Over the September Bank Holiday 1999, we were asked by Channel 4's Time Team to take part in their ambitious live programme from York. The task was to blow a reproduction of a typical Roman glass jug, using a replica of a Roman wood-fired furnace. The furnace was built using modern materials for the sake of convenience and speed, under the supervision of Beryl Hines, a potter specialising in ancient kilns, and reached a temperature of over 1100°C, which was maintained day and night throughout the weekend.
By Sunday afternoon the glass was in a fit state to be blown, and Mark successfully blew several vessels for the cameras. These six live programmes were edited down into one hour-long documentary, (featuring the glassblowing sequence), which was broadcast at the end of the 2000 series of Time Team. The experiment provided fascinating insights into the way a Roman glassmaking team would have worked, and the co-operation necessary for making glass this way.
We were also seen in BBC2's Meet the Ancestors ('The Princess in the City'), where Mark was filmed attempting reproductions of the two glass vessels (originals shown here) found with the Roman burial at Spitalfields, London, shown as part of the 2000 series. The glassblowing sequences were re-edited as an expanded version of this programme for the Discovery Channel.
Other television filming in 1999 included a costumed re-enactment of glassmaking for a new video installation at the new National Glass Centre in Sunderland, and a special feature for the 2000 series of Countryways.
In a slight departure from Roman glassmaking, Mark can also be seen in a sequence recorded for an Open University programme about champagne, making 17th and 18th century wine bottles!
In September 2003, we were again filmed making Roman window glass, this time as part of the Butser Roman Villa Project. The work in preparation for this allowed us to refine our 'cast' glass window pane-making technique, and this is summarised at the end of our 'No Pane, No Gain' article.
In June 2004, we once again worked for an Adam Hart Davis series: Ancient Civilisations, due to be screened in February 2005. We were filmed making Eighteenth Dynasty core formed glass for the programme on Egypt, and mould blown circus beakers for the Roman programme.
In 2010, we were filmed for Neil Oliver's History Of Ancient Britain' - Series 2: Age Of Romans. Once again, window glass was requested, this time along with mould-blowing a small vessel.
We have made glass for use in several films, beginning with Ridley Scott's Gladiator in 1998. The almond knob beaker (left) is our Gladiator Beaker !
Early in 2003, we supplied a film company with glass for a film set in the time of Christ, and later on in the same year, we produced vessels for the film King Arthur.

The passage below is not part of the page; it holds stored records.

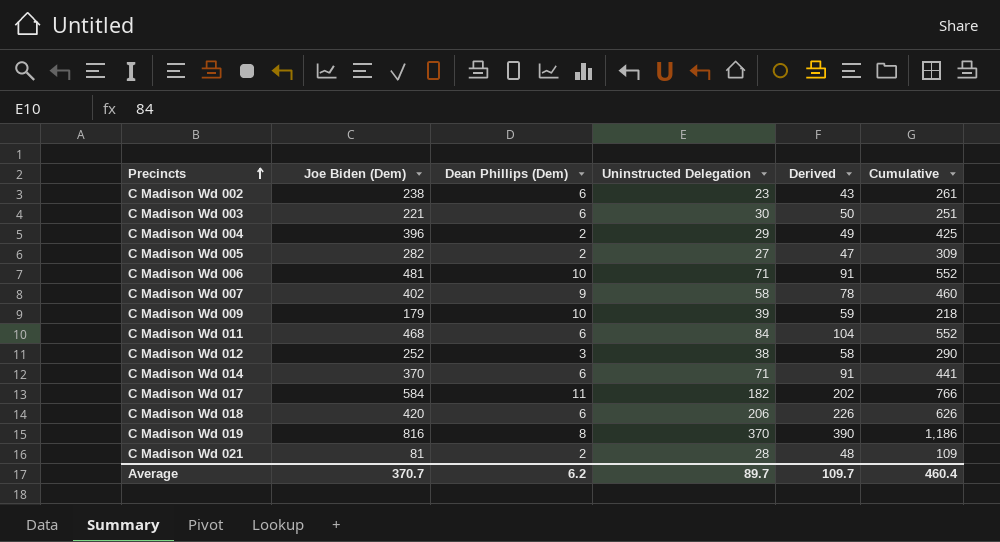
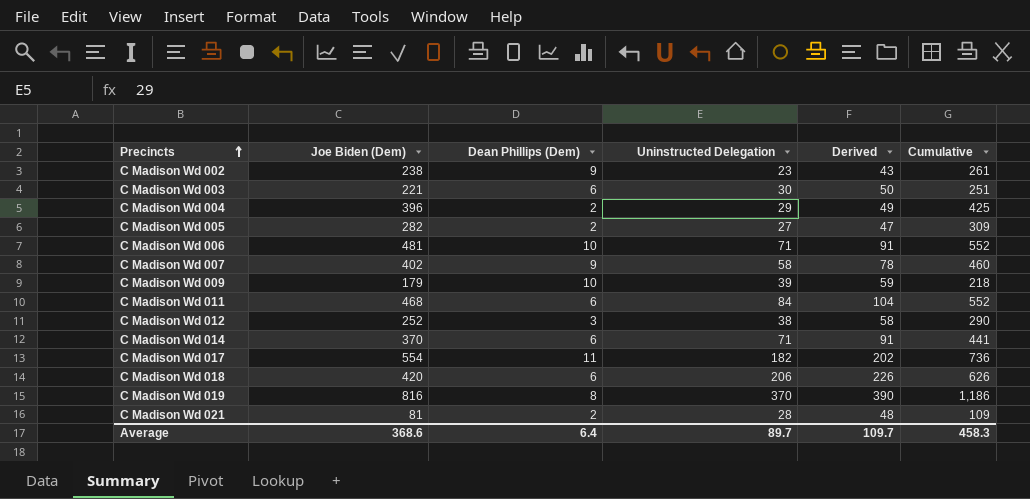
C Madison Wd 002 | Dean Phillips (Dem): 6 -> 9
C Madison Wd 017 | Joe Biden (Dem): 584 -> 554
C Madison Wd 017 | Cumulative: 766 -> 736
Average | Joe Biden (Dem): 370.7 -> 368.6
Average | Dean Phillips (Dem): 6.2 -> 6.4
Average | Cumulative: 460.4 -> 458.3

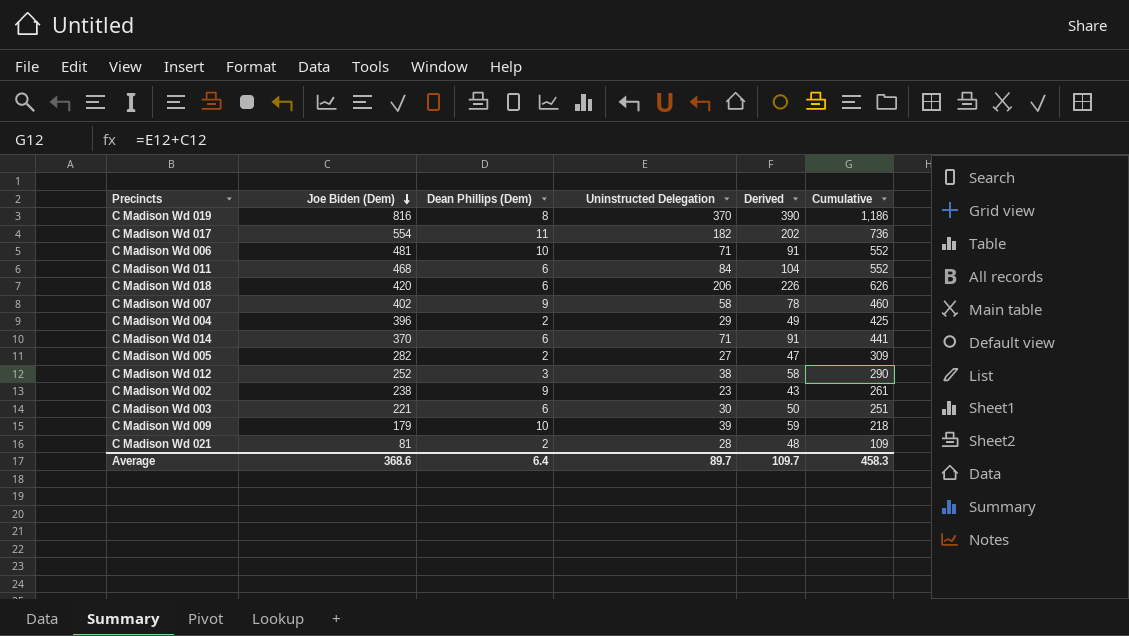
row order: Precincts ascending -> Joe Biden (Dem) descending

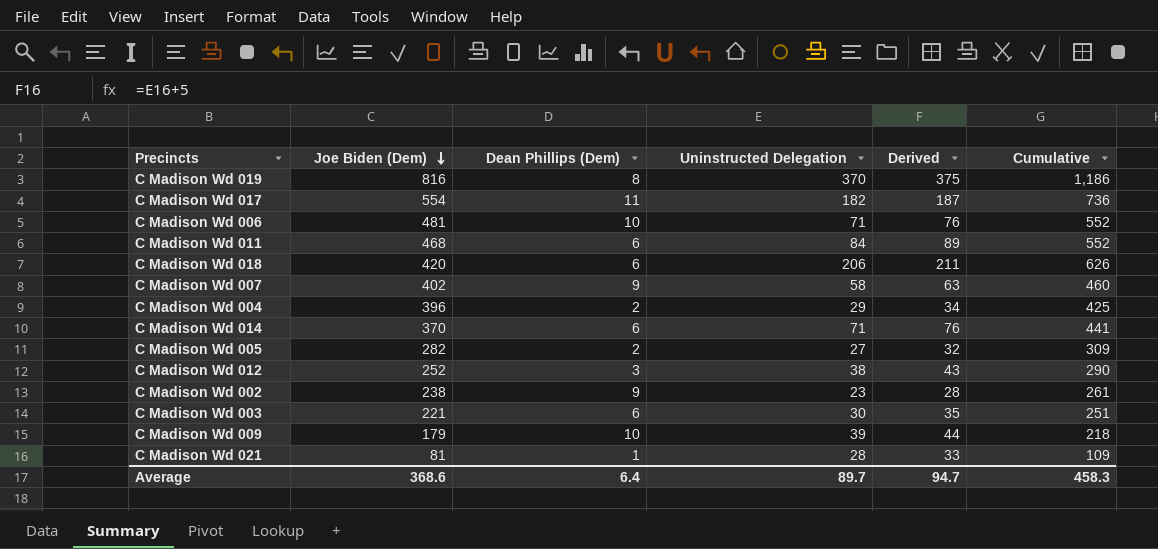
column Derived | formula: [Uninstructed Delegation] + 20 -> [Uninstructed Delegation] + 5
C Madison Wd 021 | Dean Phillips (Dem): 2 -> 1
Average | Derived: 109.7 -> 94.7

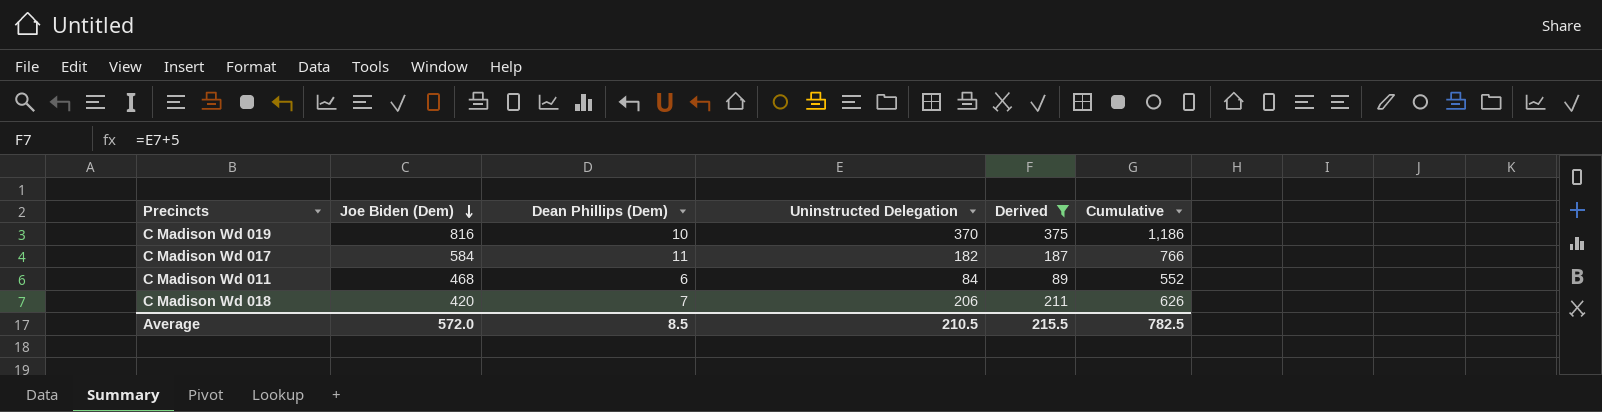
filter: none -> Derived >= 89
C Madison Wd 019 | Dean Phillips (Dem): 8 -> 10
C Madison Wd 017 | Joe Biden (Dem): 554 -> 584
C Madison Wd 017 | Cumulative: 736 -> 766
C Madison Wd 018 | Dean Phillips (Dem): 6 -> 7
Average | Joe Biden (Dem): 368.6 -> 572.0
Average | Dean Phillips (Dem): 6.4 -> 8.5
Average | Uninstructed Delegation: 89.7 -> 210.5
Average | Derived: 94.7 -> 215.5
Average | Cumulative: 458.3 -> 782.5

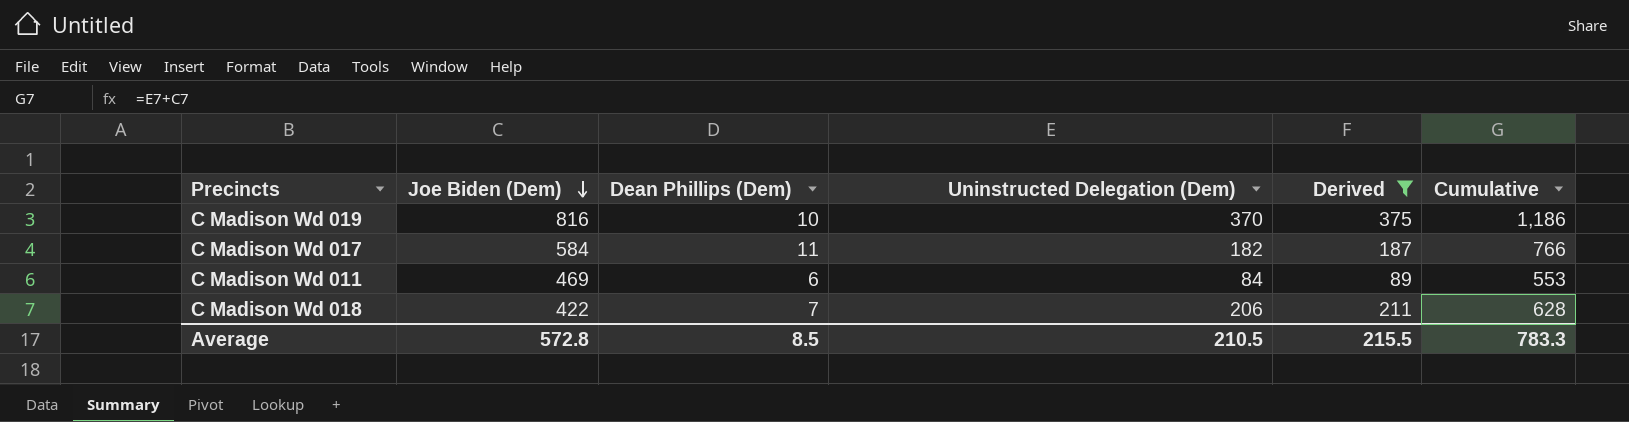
column name: Uninstructed Delegation -> Uninstructed Delegation (Dem)
C Madison Wd 011 | Joe Biden (Dem): 468 -> 469
C Madison Wd 011 | Cumulative: 552 -> 553
C Madison Wd 018 | Joe Biden (Dem): 420 -> 422
C Madison Wd 018 | Cumulative: 626 -> 628
Average | Joe Biden (Dem): 572.0 -> 572.8
Average | Cumulative: 782.5 -> 783.3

In 2004 and early 2005, we were commissioned to make glass vessels for Ridley Scott's Kingdom of Heaven, a few of which are pictured below, and many of which can be seen in the final film. Even more can be seen in the 4 DVD Special Edition set! (Note - we did not make the large, anachronistic Roman jug which appears in the film!)
In 2009 we followed this with glasss for Robin Hood, again directed by Ridley Scott.
More recently, we have made glass for Snow White And The Huntsman, The Hobbit, the second Thor movie: Thor - The Dark World and Maleficent, a film re-telling the Sleeping Beauty story.
In addition, our glass may be seen in The Libertine, Conan The Barbarian and in the television series Hornblower.